## WHAT TO PRODUCE
Each line below with the word "page" needs to be copied.

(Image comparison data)

=-=-=-=-=

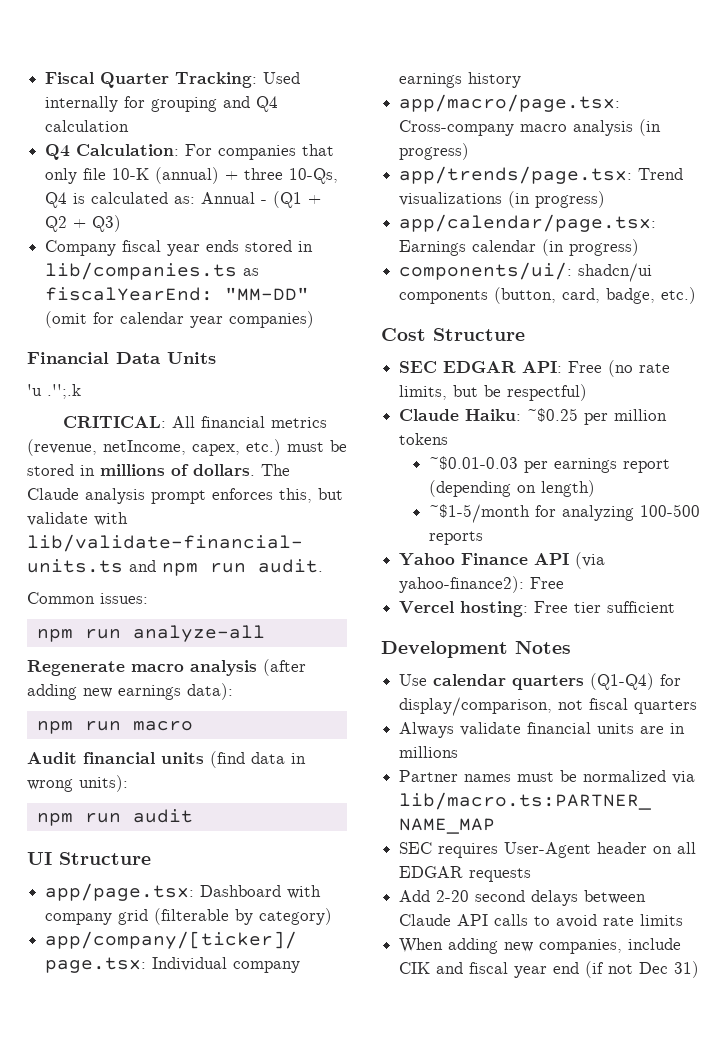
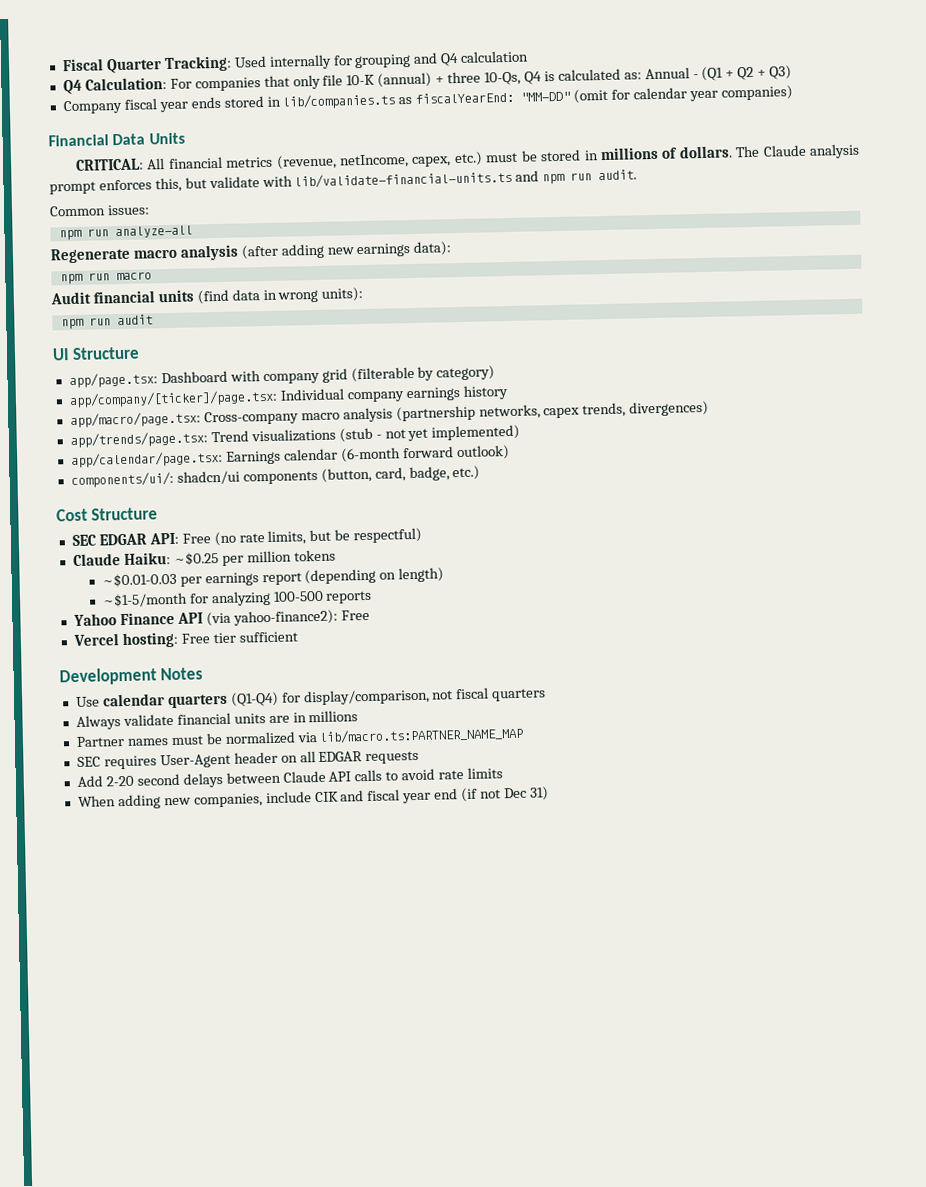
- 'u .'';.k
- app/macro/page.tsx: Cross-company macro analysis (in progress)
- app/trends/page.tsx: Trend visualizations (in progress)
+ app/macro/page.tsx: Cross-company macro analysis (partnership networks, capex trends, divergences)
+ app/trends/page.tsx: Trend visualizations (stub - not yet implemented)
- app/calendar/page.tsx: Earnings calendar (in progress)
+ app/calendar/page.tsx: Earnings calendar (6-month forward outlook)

=-=-=-=-=

## TASK SOLUTION
- app/macro/page.tsx: Cross-company macro analysis (in progress)
- app/trends/page.tsx: Trend visualizations (in progress)
+ app/macro/page.tsx: Cross-company macro analysis (partnership networks, capex trends, divergences)
+ app/trends/page.tsx: Trend visualizations (stub - not yet implemented)
- app/calendar/page.tsx: Earnings calendar (in progress)
+ app/calendar/page.tsx: Earnings calendar (6-month forward outlook)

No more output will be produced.